-------- DATA SHOWN --------

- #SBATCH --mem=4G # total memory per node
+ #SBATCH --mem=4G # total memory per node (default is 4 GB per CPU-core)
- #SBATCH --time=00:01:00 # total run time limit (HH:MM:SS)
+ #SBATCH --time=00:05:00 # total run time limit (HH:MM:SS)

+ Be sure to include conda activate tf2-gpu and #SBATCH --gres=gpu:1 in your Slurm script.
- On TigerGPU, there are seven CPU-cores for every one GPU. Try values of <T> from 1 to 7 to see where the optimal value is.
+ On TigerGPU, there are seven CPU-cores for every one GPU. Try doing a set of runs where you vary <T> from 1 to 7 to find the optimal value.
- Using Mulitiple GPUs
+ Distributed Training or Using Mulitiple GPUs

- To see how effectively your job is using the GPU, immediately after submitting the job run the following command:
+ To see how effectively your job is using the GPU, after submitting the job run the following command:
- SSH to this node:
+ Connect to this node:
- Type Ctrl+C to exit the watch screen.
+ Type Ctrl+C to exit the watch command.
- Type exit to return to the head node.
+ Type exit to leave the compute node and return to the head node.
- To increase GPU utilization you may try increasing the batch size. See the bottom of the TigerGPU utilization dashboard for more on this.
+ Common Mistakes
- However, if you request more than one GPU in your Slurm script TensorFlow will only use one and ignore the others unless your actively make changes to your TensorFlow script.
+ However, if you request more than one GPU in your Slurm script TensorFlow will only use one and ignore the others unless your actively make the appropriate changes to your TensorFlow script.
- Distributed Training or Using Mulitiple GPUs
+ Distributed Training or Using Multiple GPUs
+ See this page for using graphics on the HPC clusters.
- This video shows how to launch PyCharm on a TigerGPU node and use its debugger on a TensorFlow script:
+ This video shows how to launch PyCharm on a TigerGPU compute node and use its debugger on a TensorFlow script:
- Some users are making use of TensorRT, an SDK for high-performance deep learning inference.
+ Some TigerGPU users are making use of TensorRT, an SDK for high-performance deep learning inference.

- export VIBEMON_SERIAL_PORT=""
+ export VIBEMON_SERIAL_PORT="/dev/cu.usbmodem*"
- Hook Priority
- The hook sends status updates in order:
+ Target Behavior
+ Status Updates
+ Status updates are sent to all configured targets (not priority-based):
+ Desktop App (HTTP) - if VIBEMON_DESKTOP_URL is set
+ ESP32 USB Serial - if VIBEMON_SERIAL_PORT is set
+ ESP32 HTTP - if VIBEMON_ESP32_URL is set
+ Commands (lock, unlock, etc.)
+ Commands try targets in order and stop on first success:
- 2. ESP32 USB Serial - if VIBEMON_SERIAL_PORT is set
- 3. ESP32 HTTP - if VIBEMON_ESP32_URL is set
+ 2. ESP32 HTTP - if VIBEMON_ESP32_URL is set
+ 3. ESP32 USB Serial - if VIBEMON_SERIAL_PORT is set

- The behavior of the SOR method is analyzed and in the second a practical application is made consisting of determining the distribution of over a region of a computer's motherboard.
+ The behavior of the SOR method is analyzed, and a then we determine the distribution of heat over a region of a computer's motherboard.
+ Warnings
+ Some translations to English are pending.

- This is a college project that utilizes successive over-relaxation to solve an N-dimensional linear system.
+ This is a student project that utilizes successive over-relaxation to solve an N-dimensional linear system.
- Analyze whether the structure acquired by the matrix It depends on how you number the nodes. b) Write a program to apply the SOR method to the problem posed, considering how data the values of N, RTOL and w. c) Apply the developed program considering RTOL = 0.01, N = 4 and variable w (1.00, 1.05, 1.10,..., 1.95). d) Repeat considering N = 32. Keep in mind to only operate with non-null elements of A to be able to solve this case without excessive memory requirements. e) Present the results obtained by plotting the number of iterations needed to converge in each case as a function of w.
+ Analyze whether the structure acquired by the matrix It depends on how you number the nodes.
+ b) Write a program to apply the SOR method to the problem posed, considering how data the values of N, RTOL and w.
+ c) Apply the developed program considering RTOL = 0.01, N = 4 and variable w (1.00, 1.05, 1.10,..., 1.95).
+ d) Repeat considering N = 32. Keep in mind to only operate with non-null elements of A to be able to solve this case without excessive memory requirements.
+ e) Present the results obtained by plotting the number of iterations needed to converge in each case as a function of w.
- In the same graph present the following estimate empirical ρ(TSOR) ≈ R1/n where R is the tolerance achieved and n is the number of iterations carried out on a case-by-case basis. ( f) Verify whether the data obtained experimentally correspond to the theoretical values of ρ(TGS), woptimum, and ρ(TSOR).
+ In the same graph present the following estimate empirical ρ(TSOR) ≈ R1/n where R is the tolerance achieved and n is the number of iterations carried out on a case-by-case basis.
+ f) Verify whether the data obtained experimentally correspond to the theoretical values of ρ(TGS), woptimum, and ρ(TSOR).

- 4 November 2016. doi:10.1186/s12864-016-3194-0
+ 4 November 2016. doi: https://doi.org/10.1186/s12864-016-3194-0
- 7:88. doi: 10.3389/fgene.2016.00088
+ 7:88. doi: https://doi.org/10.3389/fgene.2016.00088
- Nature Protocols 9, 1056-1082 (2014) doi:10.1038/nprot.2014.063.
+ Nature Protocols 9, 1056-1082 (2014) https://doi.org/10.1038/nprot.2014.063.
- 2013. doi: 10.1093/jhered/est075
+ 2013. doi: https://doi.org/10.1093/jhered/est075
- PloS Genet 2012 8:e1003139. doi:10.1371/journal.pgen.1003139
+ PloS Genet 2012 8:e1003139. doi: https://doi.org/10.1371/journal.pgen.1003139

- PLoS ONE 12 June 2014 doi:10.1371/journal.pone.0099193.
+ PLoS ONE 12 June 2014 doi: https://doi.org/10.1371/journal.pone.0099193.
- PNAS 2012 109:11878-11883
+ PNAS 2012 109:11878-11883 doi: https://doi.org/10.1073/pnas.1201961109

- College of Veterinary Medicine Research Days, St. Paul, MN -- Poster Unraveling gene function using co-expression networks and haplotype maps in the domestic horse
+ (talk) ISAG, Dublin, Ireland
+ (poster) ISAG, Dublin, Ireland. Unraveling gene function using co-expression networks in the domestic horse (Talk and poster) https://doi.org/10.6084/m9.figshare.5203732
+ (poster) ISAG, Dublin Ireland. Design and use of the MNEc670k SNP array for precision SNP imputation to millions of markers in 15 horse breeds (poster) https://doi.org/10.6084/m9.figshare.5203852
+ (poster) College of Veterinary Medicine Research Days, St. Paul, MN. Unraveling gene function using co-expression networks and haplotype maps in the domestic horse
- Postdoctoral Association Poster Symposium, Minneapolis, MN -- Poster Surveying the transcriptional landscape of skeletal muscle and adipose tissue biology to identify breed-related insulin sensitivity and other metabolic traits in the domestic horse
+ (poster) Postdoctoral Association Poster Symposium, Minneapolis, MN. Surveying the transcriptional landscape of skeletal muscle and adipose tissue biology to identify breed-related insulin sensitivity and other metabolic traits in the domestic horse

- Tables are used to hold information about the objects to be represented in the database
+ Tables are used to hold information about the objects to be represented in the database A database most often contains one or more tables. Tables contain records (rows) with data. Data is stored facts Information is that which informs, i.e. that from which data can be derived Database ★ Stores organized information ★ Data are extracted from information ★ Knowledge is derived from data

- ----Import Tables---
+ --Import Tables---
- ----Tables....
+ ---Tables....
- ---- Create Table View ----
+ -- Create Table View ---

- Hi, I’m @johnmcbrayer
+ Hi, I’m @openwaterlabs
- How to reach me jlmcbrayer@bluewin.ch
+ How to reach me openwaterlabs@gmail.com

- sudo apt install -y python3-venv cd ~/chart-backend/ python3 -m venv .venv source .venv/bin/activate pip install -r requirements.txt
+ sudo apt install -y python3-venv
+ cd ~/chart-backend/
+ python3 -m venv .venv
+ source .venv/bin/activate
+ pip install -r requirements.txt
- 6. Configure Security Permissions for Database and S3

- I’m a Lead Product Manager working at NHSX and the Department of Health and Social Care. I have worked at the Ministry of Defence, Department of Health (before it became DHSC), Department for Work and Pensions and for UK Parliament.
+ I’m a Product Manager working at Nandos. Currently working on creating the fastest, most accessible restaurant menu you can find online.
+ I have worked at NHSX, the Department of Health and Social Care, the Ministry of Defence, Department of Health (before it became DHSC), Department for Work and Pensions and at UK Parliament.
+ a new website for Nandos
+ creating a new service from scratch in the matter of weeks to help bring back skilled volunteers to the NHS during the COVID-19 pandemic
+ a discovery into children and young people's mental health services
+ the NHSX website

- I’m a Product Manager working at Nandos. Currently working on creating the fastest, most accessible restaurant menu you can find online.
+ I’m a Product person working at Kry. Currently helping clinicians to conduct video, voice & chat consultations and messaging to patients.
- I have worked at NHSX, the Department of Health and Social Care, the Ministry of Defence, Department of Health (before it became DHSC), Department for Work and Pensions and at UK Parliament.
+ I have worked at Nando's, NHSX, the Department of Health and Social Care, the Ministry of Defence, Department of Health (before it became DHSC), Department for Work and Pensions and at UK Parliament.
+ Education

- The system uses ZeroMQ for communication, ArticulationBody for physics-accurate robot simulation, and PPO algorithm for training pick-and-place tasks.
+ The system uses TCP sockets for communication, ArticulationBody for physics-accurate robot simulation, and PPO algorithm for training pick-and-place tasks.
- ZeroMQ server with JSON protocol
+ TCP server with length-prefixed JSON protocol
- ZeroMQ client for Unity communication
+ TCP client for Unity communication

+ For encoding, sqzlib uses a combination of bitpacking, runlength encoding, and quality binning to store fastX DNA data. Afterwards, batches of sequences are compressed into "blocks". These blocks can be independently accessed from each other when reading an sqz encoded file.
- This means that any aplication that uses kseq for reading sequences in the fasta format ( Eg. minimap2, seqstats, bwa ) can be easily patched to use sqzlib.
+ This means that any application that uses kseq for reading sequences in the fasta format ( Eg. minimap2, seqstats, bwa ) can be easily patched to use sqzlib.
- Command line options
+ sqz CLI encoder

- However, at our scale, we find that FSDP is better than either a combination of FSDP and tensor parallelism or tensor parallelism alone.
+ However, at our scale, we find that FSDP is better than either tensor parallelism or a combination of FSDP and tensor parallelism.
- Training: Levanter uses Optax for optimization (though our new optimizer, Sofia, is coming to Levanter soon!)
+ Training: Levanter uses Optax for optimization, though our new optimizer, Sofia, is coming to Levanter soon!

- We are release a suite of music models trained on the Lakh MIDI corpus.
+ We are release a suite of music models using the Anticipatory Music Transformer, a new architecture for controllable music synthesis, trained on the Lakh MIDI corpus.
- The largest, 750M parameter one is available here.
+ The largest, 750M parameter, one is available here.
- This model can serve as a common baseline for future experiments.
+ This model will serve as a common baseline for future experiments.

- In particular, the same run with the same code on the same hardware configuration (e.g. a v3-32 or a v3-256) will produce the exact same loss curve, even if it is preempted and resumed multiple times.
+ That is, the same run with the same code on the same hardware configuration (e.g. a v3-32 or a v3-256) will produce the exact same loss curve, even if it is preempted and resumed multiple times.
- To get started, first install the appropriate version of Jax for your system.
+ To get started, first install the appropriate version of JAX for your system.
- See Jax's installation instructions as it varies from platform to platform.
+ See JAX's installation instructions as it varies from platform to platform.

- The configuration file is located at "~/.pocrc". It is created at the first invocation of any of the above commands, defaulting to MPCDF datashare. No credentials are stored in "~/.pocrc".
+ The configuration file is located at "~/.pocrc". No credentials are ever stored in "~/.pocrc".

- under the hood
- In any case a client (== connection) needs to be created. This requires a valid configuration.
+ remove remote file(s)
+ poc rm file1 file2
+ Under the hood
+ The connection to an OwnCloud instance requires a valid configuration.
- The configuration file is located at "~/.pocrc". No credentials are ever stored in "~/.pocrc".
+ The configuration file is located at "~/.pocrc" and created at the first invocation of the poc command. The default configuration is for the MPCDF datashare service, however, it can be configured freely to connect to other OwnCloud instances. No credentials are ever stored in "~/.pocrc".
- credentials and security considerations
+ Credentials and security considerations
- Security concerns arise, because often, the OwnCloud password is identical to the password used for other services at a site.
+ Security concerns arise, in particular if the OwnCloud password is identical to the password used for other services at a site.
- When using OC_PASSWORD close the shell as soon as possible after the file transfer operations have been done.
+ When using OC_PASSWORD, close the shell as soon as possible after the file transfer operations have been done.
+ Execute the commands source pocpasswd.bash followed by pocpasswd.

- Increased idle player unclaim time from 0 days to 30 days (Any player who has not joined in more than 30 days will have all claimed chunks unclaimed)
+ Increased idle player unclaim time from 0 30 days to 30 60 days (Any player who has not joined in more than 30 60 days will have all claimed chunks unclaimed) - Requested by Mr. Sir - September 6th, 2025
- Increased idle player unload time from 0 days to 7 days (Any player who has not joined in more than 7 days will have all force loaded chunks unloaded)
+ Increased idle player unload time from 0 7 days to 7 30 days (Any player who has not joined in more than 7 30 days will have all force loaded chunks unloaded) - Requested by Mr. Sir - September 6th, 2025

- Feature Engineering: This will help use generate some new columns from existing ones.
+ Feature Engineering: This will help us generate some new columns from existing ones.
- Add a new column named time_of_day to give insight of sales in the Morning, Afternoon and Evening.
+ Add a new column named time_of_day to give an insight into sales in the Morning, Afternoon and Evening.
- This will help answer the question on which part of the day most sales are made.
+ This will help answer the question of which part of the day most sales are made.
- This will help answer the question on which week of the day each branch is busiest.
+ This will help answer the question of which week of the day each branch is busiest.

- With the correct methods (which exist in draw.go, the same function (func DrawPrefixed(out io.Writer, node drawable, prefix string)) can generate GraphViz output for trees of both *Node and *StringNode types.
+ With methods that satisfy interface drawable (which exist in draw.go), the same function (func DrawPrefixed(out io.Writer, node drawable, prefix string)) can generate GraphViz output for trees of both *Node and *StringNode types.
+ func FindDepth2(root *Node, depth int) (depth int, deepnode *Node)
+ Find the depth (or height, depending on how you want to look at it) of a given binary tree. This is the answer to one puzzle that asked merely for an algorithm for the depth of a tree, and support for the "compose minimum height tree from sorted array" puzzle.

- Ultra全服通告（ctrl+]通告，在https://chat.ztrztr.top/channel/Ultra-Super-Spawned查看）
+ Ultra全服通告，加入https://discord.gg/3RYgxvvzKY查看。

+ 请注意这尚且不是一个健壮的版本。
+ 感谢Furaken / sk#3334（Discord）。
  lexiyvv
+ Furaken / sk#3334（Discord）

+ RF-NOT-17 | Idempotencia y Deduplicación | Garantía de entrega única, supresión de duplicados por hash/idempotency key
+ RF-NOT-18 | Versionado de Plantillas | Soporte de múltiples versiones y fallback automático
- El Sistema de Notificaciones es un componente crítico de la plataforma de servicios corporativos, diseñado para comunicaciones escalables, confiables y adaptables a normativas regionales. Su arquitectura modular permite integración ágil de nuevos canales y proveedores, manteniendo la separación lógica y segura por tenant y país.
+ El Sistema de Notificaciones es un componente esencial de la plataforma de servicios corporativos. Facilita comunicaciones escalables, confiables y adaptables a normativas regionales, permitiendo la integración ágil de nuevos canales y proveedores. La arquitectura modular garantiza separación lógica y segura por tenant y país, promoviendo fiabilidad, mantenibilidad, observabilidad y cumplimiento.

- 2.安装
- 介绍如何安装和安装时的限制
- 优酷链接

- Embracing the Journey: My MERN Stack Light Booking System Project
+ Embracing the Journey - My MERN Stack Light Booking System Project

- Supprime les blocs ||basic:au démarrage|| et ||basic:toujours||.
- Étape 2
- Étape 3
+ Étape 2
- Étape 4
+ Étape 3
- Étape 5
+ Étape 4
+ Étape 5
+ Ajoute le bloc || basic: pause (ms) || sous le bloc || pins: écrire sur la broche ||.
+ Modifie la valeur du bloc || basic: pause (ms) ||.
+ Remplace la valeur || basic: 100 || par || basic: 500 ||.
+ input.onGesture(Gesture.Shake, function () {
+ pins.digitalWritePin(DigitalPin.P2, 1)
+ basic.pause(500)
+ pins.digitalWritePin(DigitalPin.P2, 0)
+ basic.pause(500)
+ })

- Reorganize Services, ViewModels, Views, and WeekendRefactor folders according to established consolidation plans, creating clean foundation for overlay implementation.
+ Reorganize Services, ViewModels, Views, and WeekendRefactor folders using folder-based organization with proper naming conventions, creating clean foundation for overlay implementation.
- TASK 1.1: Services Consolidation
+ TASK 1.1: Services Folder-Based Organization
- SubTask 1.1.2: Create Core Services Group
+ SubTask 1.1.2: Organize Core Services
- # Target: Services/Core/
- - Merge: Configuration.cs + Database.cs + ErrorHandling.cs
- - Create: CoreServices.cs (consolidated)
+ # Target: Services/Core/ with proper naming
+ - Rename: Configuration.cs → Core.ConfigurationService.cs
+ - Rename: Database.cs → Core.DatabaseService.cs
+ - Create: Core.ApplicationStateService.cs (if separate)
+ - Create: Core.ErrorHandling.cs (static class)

--------

EXERCISE DIRECTIONS: Beginning with the line that has "Database.cs → Core.DatabaseService.cs", set down every line of the entries above through the final one, unchanged.

RESPONSE BOX:
+ - Rename: Database.cs → Core.DatabaseService.cs
+ - Create: Core.ApplicationStateService.cs (if separate)
+ - Create: Core.ErrorHandling.cs (static class)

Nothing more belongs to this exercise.